Exercise instructions: With all pictures omitted, return verbatim the lines from the beginning of the records below through the line containing "- If your request model is gpt-5.2-codex, create".

Entries provided:
'''
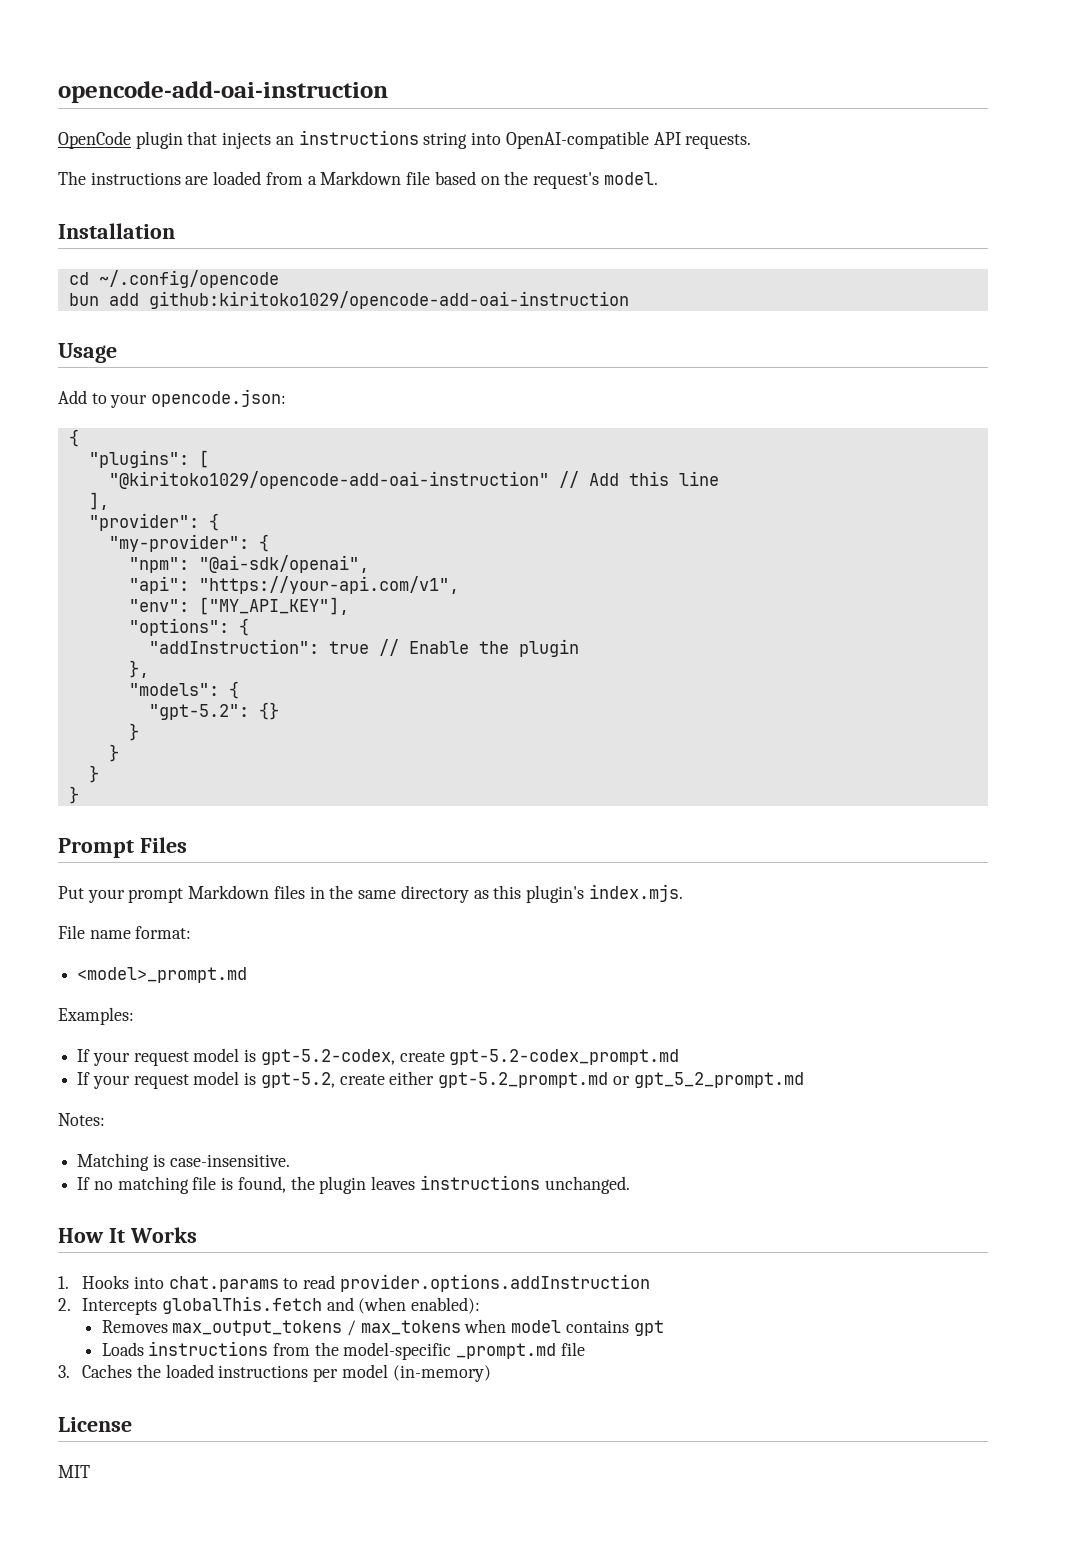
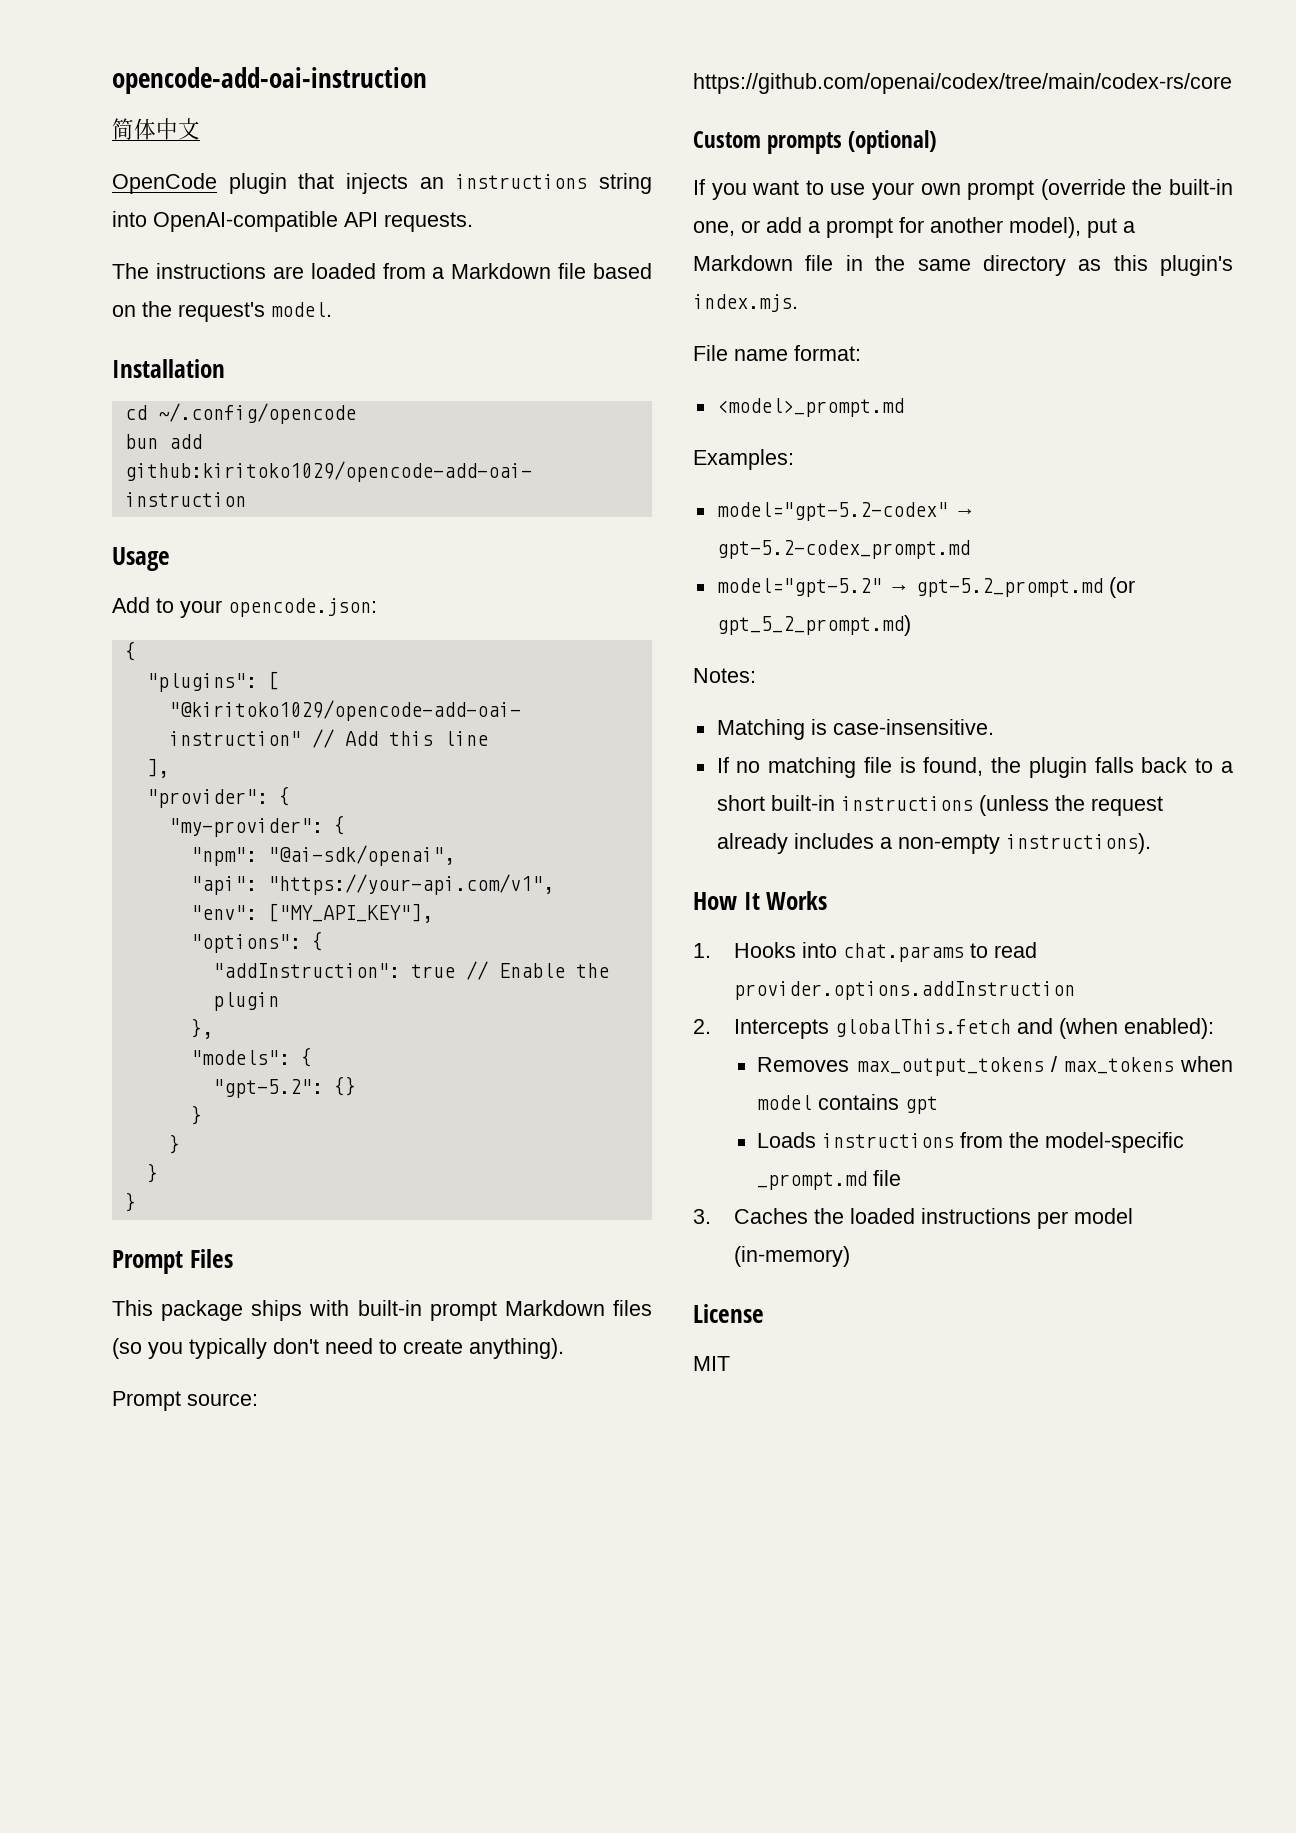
+ 简体中文
- Put your prompt Markdown files in the same directory as this plugin's index.mjs.
+ This package ships with built-in prompt Markdown files (so you typically don't need to create anything).
+ Prompt source: https://github.com/openai/codex/tree/main/codex-rs/core
+ Custom prompts (optional)
+ If you want to use your own prompt (override the built-in one, or add a prompt for another model), put a Markdown file in the same directory as this plugin's index.mjs.
- If your request model is gpt-5.2-codex, create gpt-5.2-codex_prompt.md
- If your request model is gpt-5.2, create either gpt-5.2_prompt.md or gpt_5_2_prompt.md
+ model="gpt-5.2-codex" → gpt-5.2-codex_prompt.md
+ model="gpt-5.2" → gpt-5.2_prompt.md (or gpt_5_2_prompt.md)
- If no matching file is found, the plugin leaves instructions unchanged.
+ If no matching file is found, the plugin falls back to a short built-in instructions (unless the request already includes a non-empty instructions).

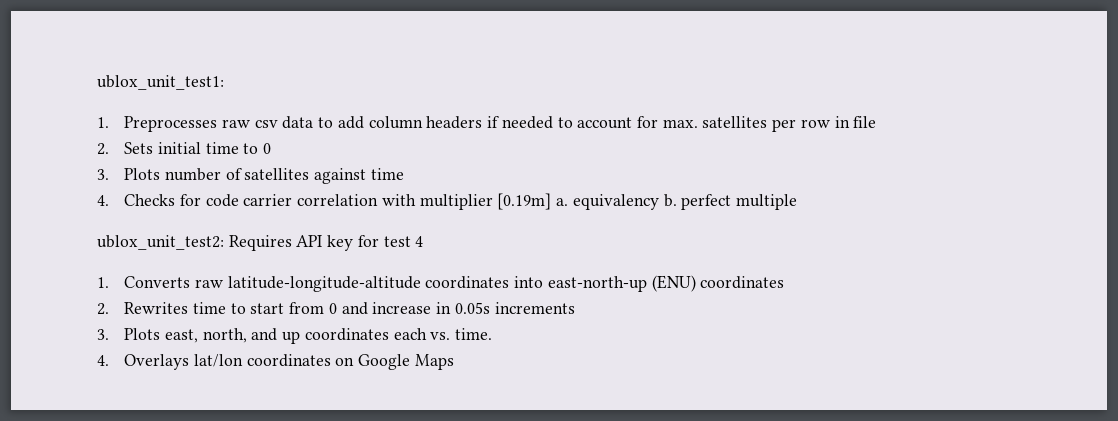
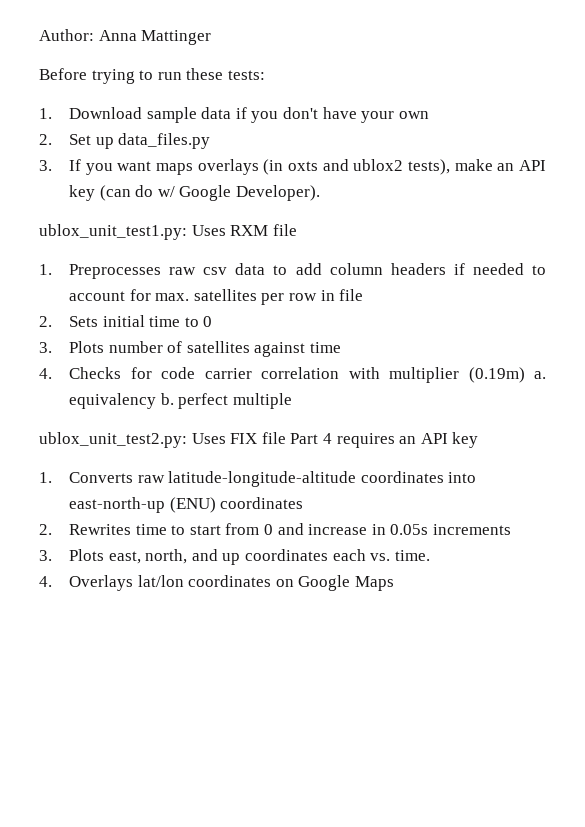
- ublox_unit_test1:
+ Author: Anna Mattinger
+ Before trying to run these tests:
+ 1. Download sample data if you don't have your own
+ 2. Set up data_files.py
+ 3. If you want maps overlays (in oxts and ublox2 tests), make an API key (can do w/ Google Developer).
+ ublox_unit_test1.py: Uses RXM file
- 4. Checks for code carrier correlation with multiplier [0.19m] a. equivalency b. perfect multiple
+ 4. Checks for code carrier correlation with multiplier (0.19m) a. equivalency b. perfect multiple
- ublox_unit_test2: Requires API key for test 4
+ ublox_unit_test2.py: Uses FIX file Part 4 requires an API key

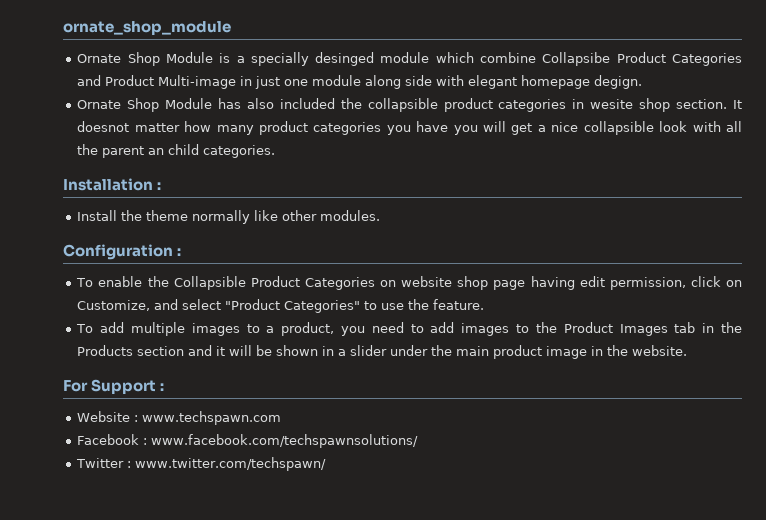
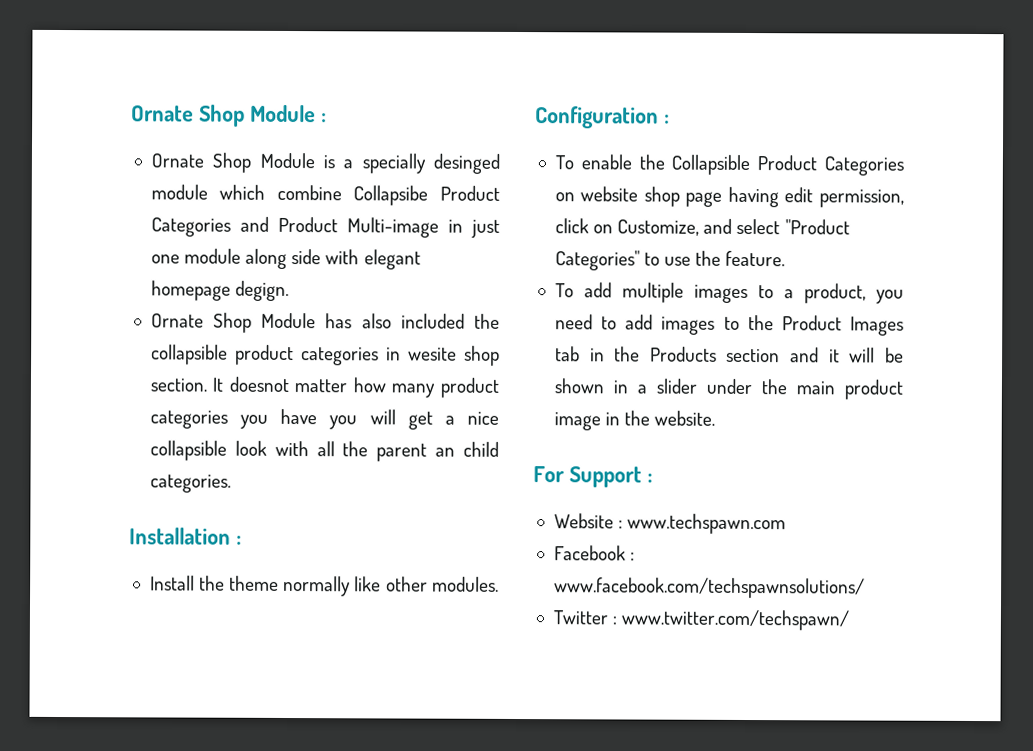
- ornate_shop_module
+ Ornate Shop Module :

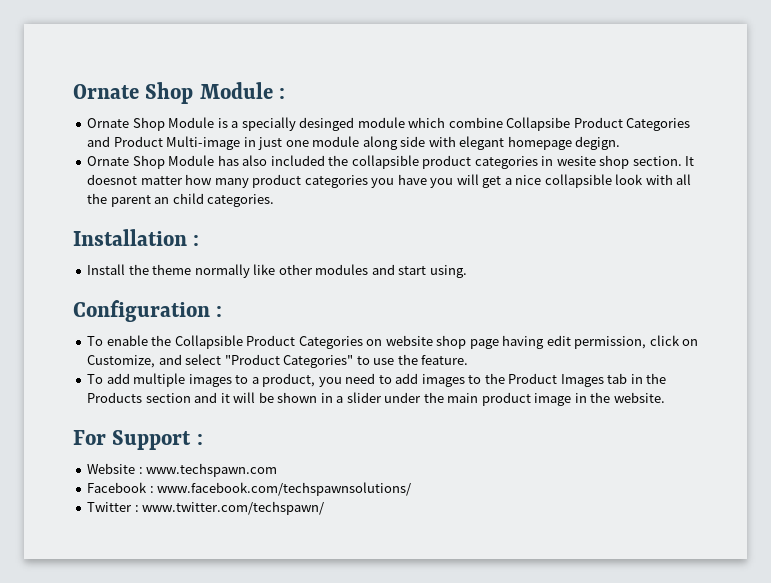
- Install the theme normally like other modules.
+ Install the theme normally like other modules and start using.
'''
Answer box:
+ 简体中文
- Put your prompt Markdown files in the same directory as this plugin's index.mjs.
+ This package ships with built-in prompt Markdown files (so you typically don't need to create anything).
+ Prompt source: https://github.com/openai/codex/tree/main/codex-rs/core
+ Custom prompts (optional)
+ If you want to use your own prompt (override the built-in one, or add a prompt for another model), put a Markdown file in the same directory as this plugin's index.mjs.
- If your request model is gpt-5.2-codex, create gpt-5.2-codex_prompt.md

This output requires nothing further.